The BBC takes a long look at the devastation Boko Haram has left behind in northern Nigeria.

From one town to another, Boko Haram fighters have left their imprint of destruction – the charred remains of market places, homes, government buildings and farms.

Signboards have been painted over in black and replaced with Boko Haram insignia and inscriptions in Arabic.

“Thank you! Thank you!” a group of women chant as they praise the soldiers who reclaimed their town, Doron Baga, from Boko Haram.

They are the few people we found in the area. Most others fled after possibly the worst insurgent attack yet in the region.

Read the BBC piece itself, because they took pictures. Destroyed market, blackened sign, empty town.

Now the town is deserted. At the main market area, blackened-out shells have replaced what would have been busy shops.

Mangled motorcycles litter the streets, their tyres blown out. Decomposing bodies lie by the roadside and fill the air with the stench of death.

Death is their goal. Not death as a byproduct of their quest for a better world, but death itself. The more dead people, the better.

A group of women take shade under a tree away from the scorching heat. “Boko Haram fighters killed my sister,” one tells me.

“We attempted to leave three times for Maiduguri but the militants threatened to shoot us. They hardly fed us and we were very hungry. But when the soldiers liberated us, they gave us some food.”

Despite the successes of the military, many of the reclaimed towns are empty.
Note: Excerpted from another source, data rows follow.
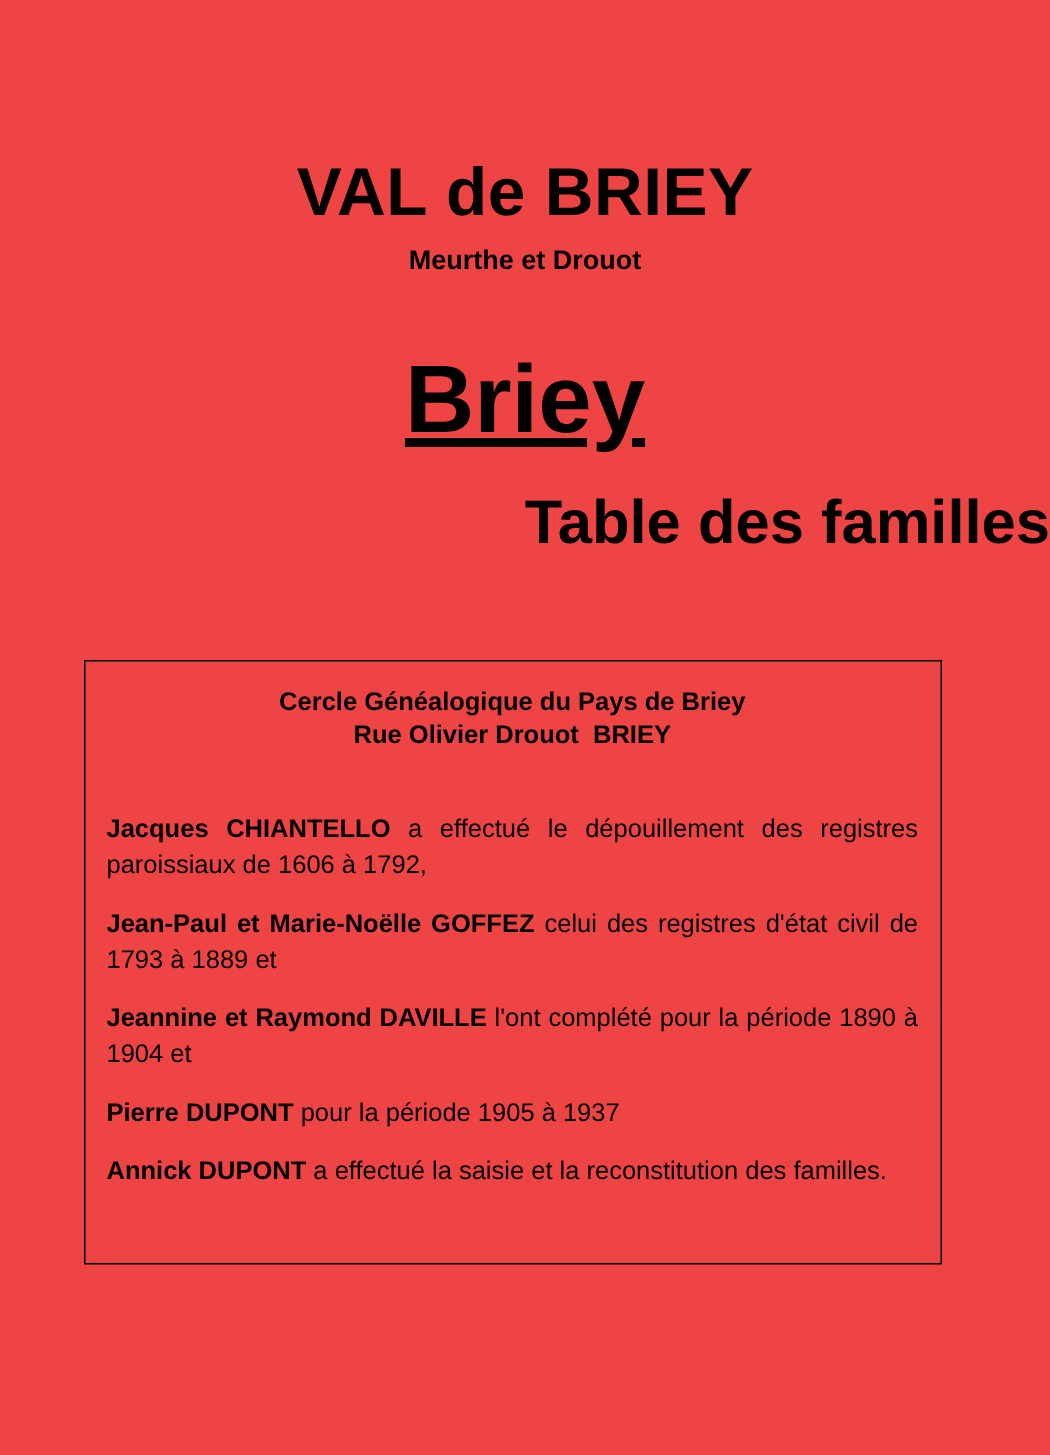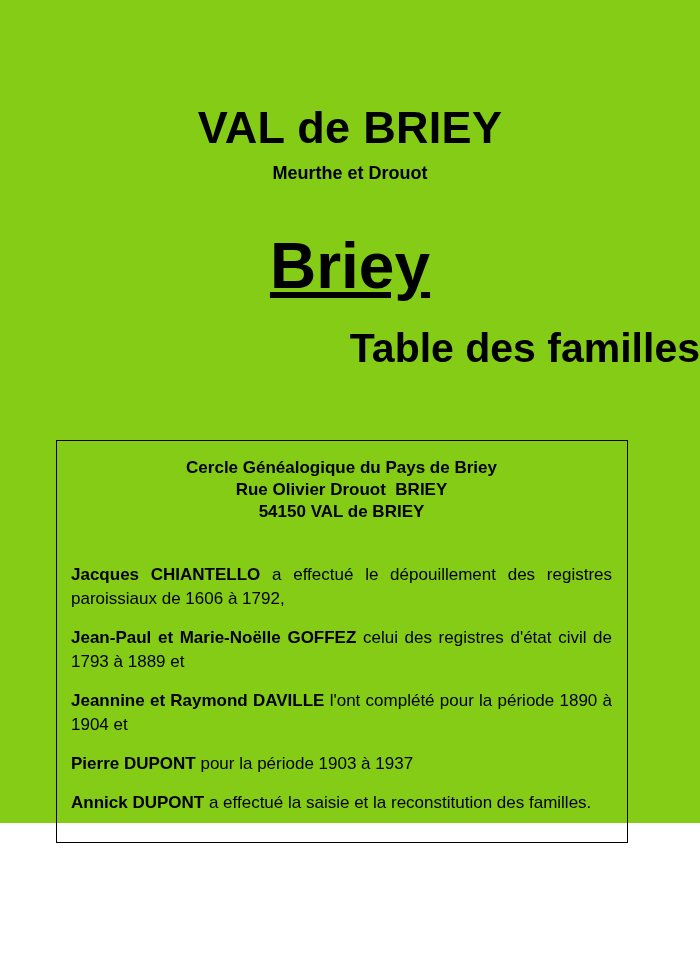--- a/index.html
+++ b/index.html
@@ -18,9 +18,9 @@
 
   .page {
     width: 700px;
-    height: 823px;
+    height: 970px;
     position: relative;
-    background: #84cc16;
+    background: #ef4444;
   }
 
   

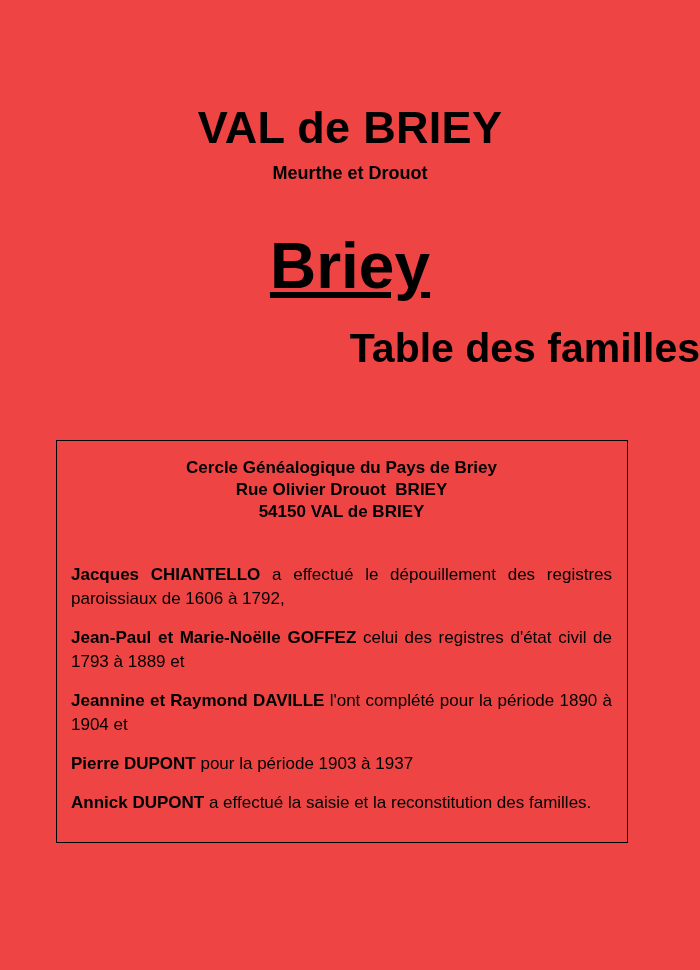--- a/index.html
+++ b/index.html
@@ -119,7 +119,6 @@
     <div class="org-block">
       <div class="org-line">Cercle Généalogique du Pays de Briey</div>
       <div class="org-line">Rue Olivier Drouot  BRIEY</div>
-      <div class="org-line">54150 VAL de BRIEY</div>
     </div>
 
     <div class="body-list">

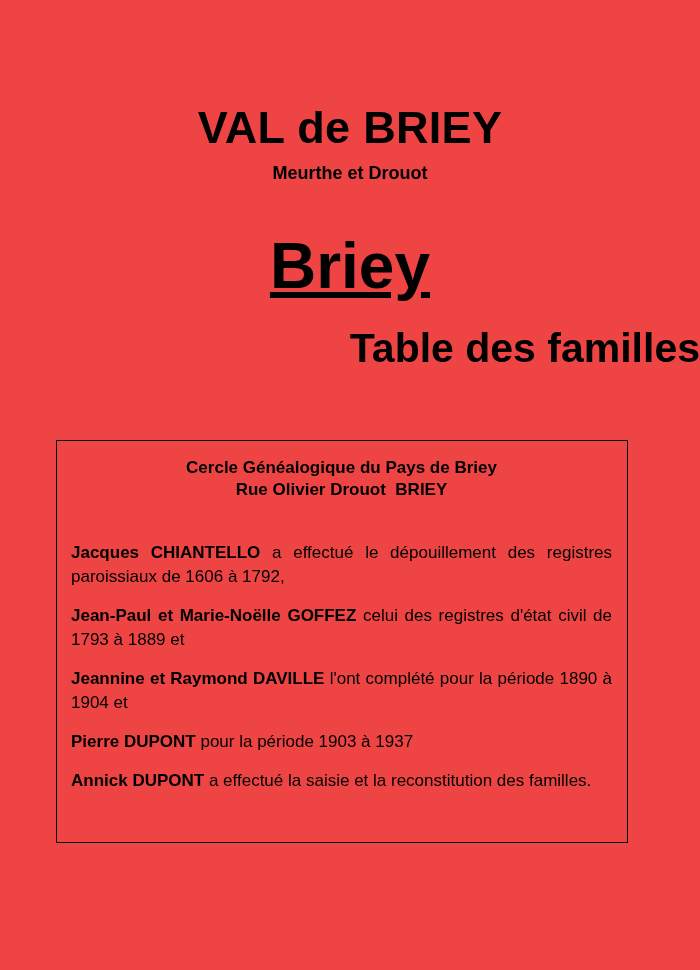--- a/index.html
+++ b/index.html
@@ -125,7 +125,7 @@
       <p class="para first"><b>Jacques CHIANTELLO</b><span> a effectué le dépouillement des registres paroissiaux de 1606 à 1792,</span></p>
       <p class="para"><b>Jean-Paul et Marie-Noëlle GOFFEZ</b><span> celui des registres d'état civil de 1793 à 1889 et</span></p>
       <p class="para"><b>Jeannine et Raymond DAVILLE</b><span> l'ont complété pour la période 1890 à 1904 et</span></p>
-      <p class="para"><b>Pierre DUPONT</b><span> pour la période 1903 à 1937</span></p>
+      <p class="para"><b>Pierre DUPONT</b><span> pour la période 1905 à 1937</span></p>
       <p class="para"><b>Annick DUPONT</b><span> a effectué la saisie et la reconstitution des familles.</span></p>
     </div>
Only small groups of women, children and the elderly can be found.

Death and emptiness: that’s what’s halal.

Comments

  1. lorn says

    Chaos, dysfunction and death are their tactics.

    If you don’t organize things their way they won’t allow it to be organized at all. Without organization you get chaos, dysfunction, and death.

  2. latsot says

    lorn, Ophelia said that death is their goal, not their tactic. Those things are sometimes hard to tell apart, but I’m with Ophelia on this. Any excuse for killing seems good enough for Boko Haram and its members. The most charitable interpretation I can come up with is that death might have begun as a strategy but has now become very clearly a goal. Something they delight in or are at the very least extremely enthusiastic about causing.

    It’s hardly the first time an ideology has ended up being mostly about killing people.